==== EXERCISE DATA

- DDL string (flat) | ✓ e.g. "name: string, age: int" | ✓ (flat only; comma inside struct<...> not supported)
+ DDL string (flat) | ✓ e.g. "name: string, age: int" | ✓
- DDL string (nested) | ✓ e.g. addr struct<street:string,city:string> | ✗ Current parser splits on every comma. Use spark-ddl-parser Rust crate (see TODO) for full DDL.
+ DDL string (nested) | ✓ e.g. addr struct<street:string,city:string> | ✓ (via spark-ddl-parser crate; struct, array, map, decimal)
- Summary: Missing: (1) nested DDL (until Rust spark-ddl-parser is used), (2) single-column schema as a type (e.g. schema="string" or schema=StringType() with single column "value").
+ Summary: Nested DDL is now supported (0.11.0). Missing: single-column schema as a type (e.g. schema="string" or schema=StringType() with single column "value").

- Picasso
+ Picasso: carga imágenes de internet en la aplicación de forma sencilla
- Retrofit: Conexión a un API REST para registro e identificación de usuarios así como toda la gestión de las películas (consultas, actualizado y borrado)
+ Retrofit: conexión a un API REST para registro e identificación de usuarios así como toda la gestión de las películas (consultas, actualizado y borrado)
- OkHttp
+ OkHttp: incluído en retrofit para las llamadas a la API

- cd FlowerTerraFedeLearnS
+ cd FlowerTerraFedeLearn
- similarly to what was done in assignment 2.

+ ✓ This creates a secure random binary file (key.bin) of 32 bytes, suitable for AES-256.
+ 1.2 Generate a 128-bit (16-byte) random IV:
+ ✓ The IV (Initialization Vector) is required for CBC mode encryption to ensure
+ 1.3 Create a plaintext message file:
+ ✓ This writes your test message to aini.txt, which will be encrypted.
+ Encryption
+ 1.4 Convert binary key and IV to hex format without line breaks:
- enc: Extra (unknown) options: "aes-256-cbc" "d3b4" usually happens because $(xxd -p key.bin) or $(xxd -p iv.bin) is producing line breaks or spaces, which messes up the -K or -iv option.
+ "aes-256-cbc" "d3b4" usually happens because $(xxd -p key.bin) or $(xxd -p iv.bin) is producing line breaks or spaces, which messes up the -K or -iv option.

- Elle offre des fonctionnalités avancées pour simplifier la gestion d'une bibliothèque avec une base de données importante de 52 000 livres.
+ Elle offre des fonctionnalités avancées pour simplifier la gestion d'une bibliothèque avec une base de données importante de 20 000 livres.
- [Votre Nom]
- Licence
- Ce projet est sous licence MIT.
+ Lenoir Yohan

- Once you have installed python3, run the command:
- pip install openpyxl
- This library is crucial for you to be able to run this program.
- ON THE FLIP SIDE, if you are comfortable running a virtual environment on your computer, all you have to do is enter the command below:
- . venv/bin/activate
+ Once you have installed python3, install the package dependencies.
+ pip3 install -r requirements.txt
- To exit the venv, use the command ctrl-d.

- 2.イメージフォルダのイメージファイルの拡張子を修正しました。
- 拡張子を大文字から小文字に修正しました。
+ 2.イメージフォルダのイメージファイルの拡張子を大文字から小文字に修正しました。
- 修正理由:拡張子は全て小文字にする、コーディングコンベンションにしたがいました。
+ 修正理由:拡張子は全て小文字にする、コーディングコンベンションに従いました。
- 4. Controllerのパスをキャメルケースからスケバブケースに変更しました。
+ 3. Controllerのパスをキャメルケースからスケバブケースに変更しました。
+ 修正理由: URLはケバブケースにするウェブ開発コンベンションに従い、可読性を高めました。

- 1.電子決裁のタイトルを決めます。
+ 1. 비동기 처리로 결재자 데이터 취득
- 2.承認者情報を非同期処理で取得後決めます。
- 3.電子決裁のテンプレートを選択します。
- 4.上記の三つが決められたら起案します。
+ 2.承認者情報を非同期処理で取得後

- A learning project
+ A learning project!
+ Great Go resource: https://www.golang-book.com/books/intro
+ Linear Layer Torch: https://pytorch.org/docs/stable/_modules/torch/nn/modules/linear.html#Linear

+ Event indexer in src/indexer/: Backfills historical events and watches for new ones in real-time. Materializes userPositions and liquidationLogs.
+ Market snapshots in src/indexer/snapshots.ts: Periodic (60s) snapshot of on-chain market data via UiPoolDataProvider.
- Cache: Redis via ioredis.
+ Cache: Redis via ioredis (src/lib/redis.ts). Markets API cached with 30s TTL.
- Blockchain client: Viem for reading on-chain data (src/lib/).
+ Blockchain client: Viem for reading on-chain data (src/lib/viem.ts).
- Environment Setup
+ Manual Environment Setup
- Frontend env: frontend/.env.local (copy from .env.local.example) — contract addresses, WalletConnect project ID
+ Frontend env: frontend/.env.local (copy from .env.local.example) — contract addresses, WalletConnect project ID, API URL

========

**WORK TASK:** Among the lines of the data, which ones contain the word "your"? Show them.

**RESULT OF THIS EXERCISE:**
+ ✓ This writes your test message to aini.txt, which will be encrypted.
- ON THE FLIP SIDE, if you are comfortable running a virtual environment on your computer, all you have to do is enter the command below:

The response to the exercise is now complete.